----- Task input -----
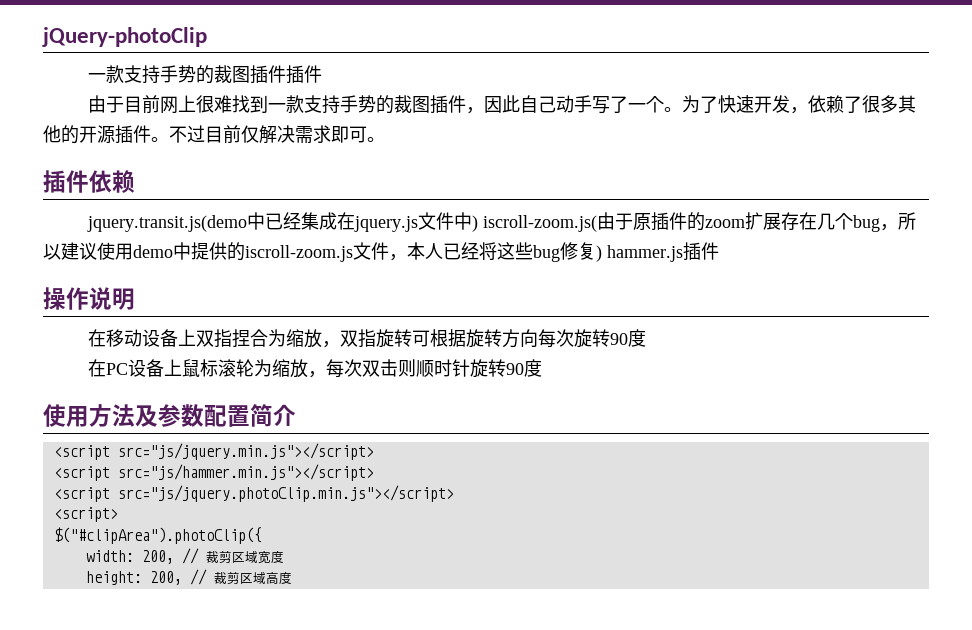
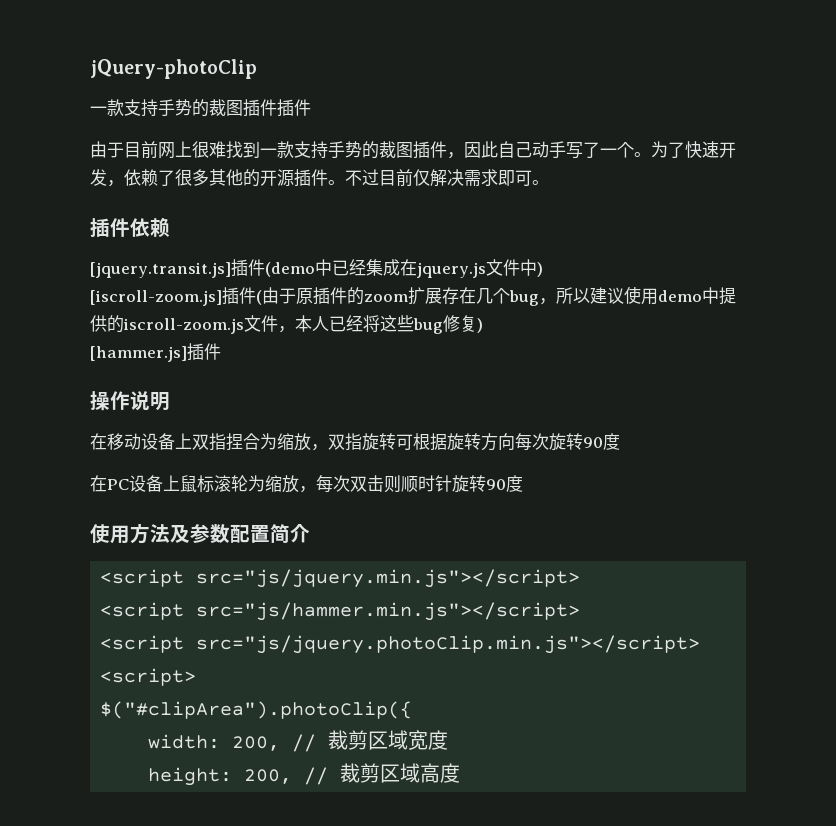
[86,215,247,232] jquery.transit.js(demo -> [90,259,315,278] [jquery.transit.js]插件(demo
[482,215,597,232] iscroll-zoom.js( -> [90,287,262,306] // [iscroll-zoom.js]插件(
[607,245,683,262] hammer.js -> [90,346,187,362] // [hammer.js]

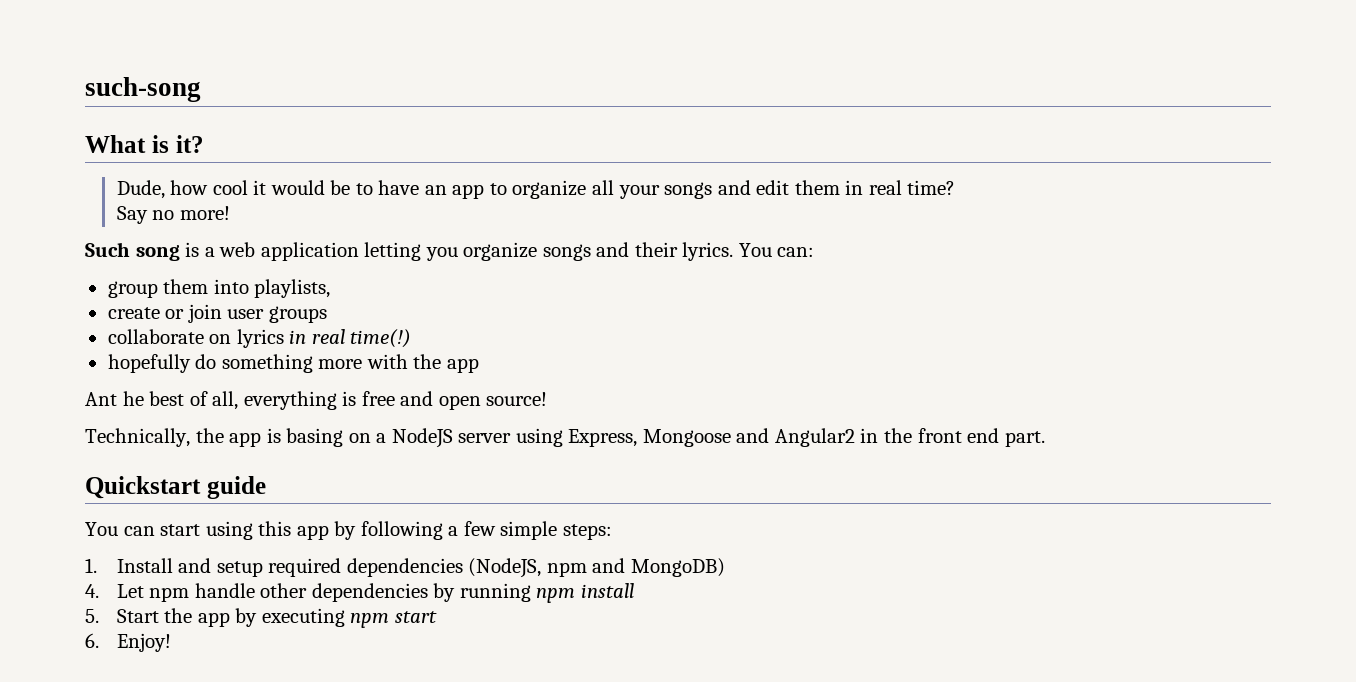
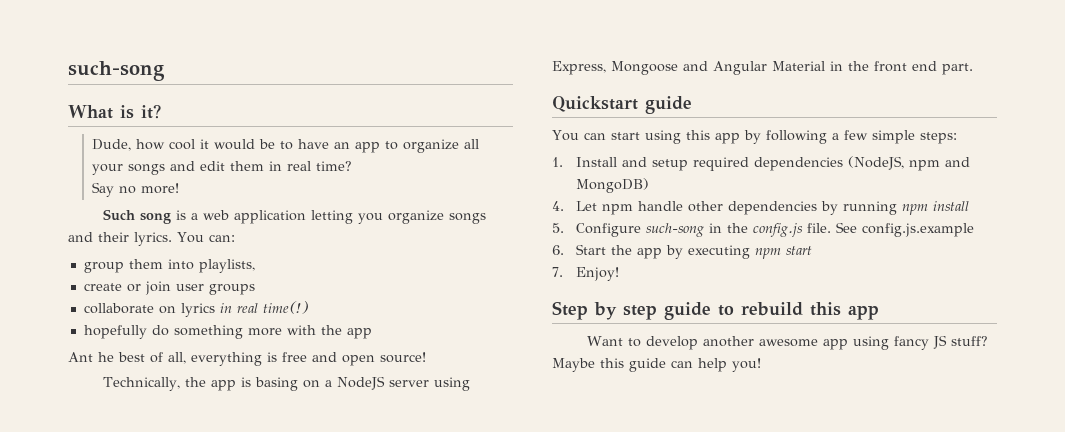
[774,428,855,447] Angular2 -> [713,61,825,75] Angular Material
(99, 616) none -> [576,222,975,237] [552,245,564,255] Configure such-song in the config.js file. See config.js.example // 6.
[85,633,99,648] 6. -> [552,267,563,277] 7.
(171, 642) none -> [552,301,879,320] [587,335,989,350] [552,358,761,372] // Step by step guide to rebuild this app // Want to develop another awesome app using fancy JS stuff? Maybe this guide can help you!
-----
**Problem to solve:** Search the entries for the word "none" and pick out every line that holds it.

**Exercise result:**
(99, 616) none -> [576,222,975,237] [552,245,564,255] Configure such-song in the config.js file. See config.js.example // 6.
(171, 642) none -> [552,301,879,320] [587,335,989,350] [552,358,761,372] // Step by step guide to rebuild this app // Want to develop another awesome app using fancy JS stuff? Maybe this guide can help you!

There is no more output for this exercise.